Unpacking the Pediatric Pattern
One notable pattern has drawn researcher attention: BA.3.2 appears overrepresented in paediatric samples relative to adults in several countries. Data from the Global Initiative on Sharing All Influenza Data (Gisaid) database suggests this pattern is real, with independent analysis of New York City data indicating children may be up to five times more likely to be affected by BA.3.2 compared to other variants.
Experts, however, urge considerable caution in interpreting this. Dr Scott warns against leaping from “more commonly sequenced in children” to “preferentially infects children” in a clinically meaningful sense. He notes that sequencing data reflects who gets tested and whose samples get processed, not pure infection rates. Adults with mild infections are now far less likely to be tested or have samples sequenced, whereas symptomatic children are more likely to be tested in clinical settings where sequencing occurs.
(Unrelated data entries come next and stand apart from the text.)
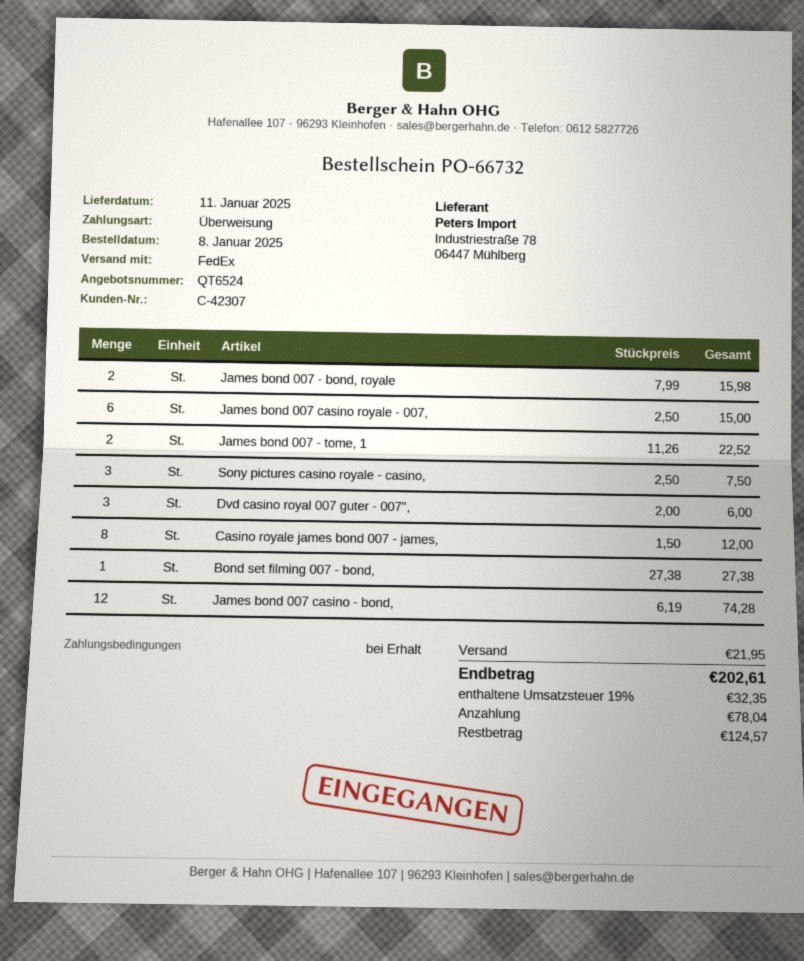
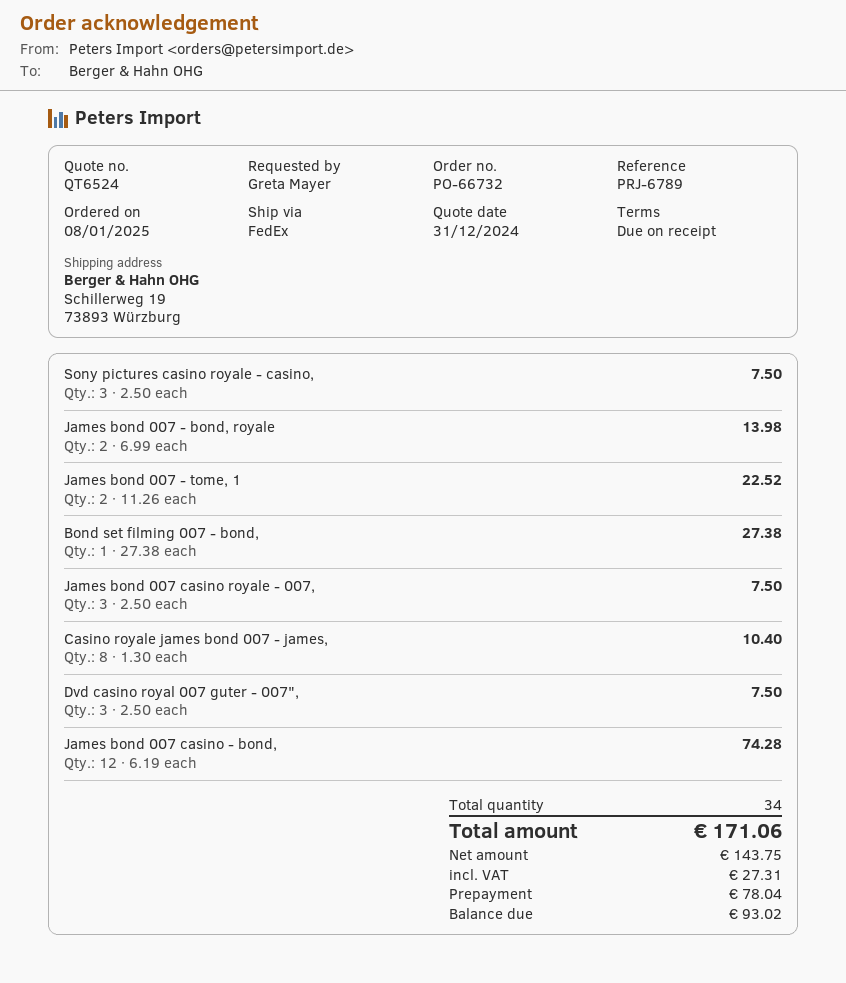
James bond 007 - bond, royale: 2 x 7.99 = 15.98 -> 2 x 6.99 = 13.98
James bond 007 casino royale - 007,: 6 x 2.50 = 15.00 -> 3 x 2.50 = 7.50
Dvd casino royal 007 guter - 007",: 3 x 2.00 = 6.00 -> 3 x 2.50 = 7.50
Casino royale james bond 007 - james,: 8 x 1.50 = 12.00 -> 8 x 1.30 = 10.40
shipping: 21.95 -> none
tax: 32.35 -> 27.31
total: 202.61 -> 171.06
balance: 124.57 -> 93.02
An alternative biological explanation, noted by both Dr Scott and Professor Veldhoen, is that children have simply had less accumulated exposure to the myriad of Covid-19 variants over the years compared to adults, potentially leaving them with more susceptibility. “More importantly,” Dr Scott states, “there is no current signal that BA.3.2 is causing more severe disease in children.” The consensus is the pattern warrants monitoring but not catastrophising.
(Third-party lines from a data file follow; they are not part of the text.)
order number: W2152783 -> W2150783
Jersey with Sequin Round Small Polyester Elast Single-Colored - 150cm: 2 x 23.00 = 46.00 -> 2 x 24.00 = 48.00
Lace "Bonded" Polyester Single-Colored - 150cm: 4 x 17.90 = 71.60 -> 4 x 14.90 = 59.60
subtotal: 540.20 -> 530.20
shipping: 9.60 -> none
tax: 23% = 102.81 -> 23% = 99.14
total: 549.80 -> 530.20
Symptoms, Severity, and Continued Vigilance
Reported symptoms for BA.3.2 align with those of other recent Omicron subvariants and typical respiratory infections: cough, fatigue, fever, headache, sore throat, and congestion. Less common symptoms include shortness of breath, nausea, and “brain fog.” Notably, loss of taste or smell is rarer with this variant. While there is no evidence it causes more severe disease, hospitalisations, or deaths at a population level, some clinical sources note it can cause severe dehydration from night sweats and diarrhoea, and may trigger dangerous inflammation in individuals with underlying conditions.
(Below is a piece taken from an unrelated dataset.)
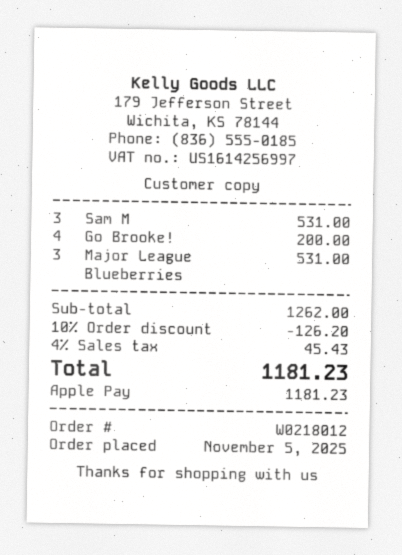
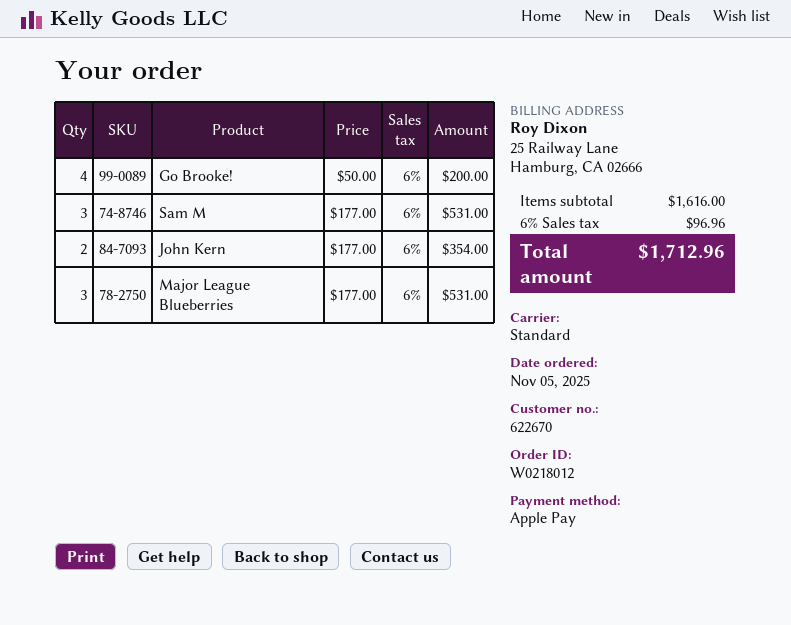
John Kern: none -> 2 for 354.00
subtotal: 1262.00 -> 1616.00
discount: 10% = 126.20 -> none
tax: 4% = 45.43 -> 6% = 96.96
total: 1181.23 -> 1712.96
The variant’s ability to slip past some antibody defences means more people may experience infections, potentially raising concerns about a subsequent spike in Long Covid cases. For the moment, however, the message from experts is consistent. “The right response to BA.3.2 is serious attention, not alarm,” says Dr Scott. Professor Veldhoen adds that public health officials, doctors, and the general public do not need to change their behaviour, though vaccine researchers must continue tracking it. The Global Virus Network emphasises that current evidence does not indicate cause for heightened public concern, even as genomic surveillance continues to track the virus’s unpredictable evolution.